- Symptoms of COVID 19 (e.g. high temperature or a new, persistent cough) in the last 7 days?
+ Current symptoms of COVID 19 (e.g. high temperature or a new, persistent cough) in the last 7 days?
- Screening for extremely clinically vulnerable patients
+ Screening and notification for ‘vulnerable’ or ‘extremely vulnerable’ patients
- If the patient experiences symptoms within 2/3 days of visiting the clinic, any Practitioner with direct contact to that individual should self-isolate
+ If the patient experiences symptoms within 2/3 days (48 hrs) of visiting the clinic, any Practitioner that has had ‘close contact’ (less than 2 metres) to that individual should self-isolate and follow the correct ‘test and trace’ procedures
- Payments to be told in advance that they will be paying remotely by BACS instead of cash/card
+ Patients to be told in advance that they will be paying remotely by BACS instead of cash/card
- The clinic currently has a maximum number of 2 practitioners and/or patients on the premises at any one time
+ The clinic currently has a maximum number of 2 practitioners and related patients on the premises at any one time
...
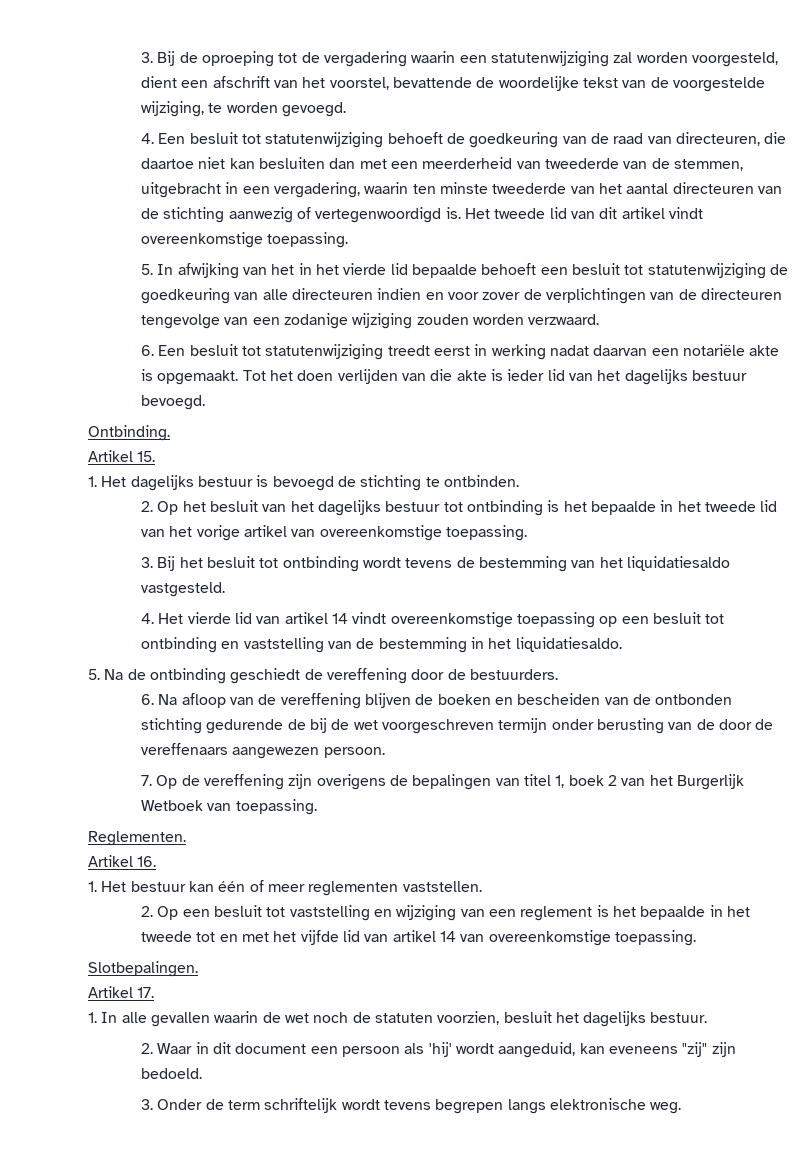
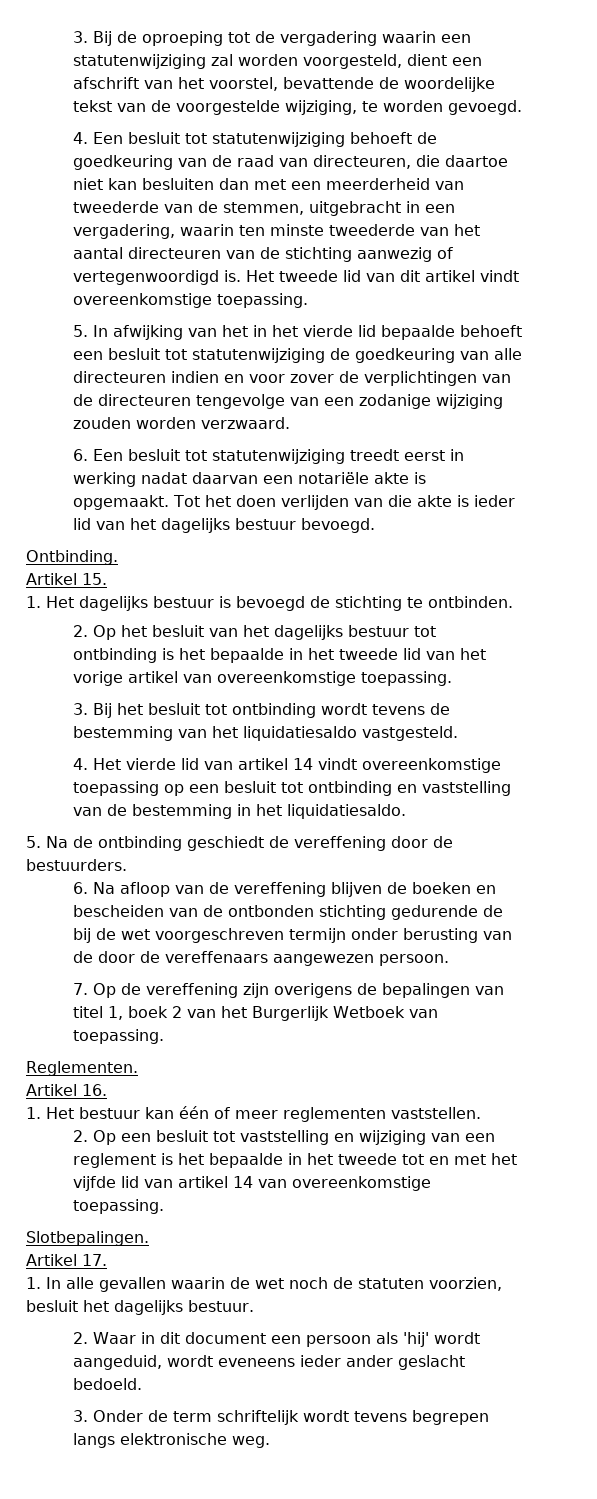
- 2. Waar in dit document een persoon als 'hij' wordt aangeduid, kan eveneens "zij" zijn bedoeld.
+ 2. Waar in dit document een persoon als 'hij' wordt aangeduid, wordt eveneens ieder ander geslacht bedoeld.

Assignment =>
Please copy, exactly and with nothing else, the lines above beginning at the line that has "- Symptoms of" and ending with the line that has "- Payments to".

Your solution =>
- Symptoms of COVID 19 (e.g. high temperature or a new, persistent cough) in the last 7 days?
+ Current symptoms of COVID 19 (e.g. high temperature or a new, persistent cough) in the last 7 days?
- Screening for extremely clinically vulnerable patients
+ Screening and notification for ‘vulnerable’ or ‘extremely vulnerable’ patients
- If the patient experiences symptoms within 2/3 days of visiting the clinic, any Practitioner with direct contact to that individual should self-isolate
+ If the patient experiences symptoms within 2/3 days (48 hrs) of visiting the clinic, any Practitioner that has had ‘close contact’ (less than 2 metres) to that individual should self-isolate and follow the correct ‘test and trace’ procedures
- Payments to be told in advance that they will be paying remotely by BACS instead of cash/card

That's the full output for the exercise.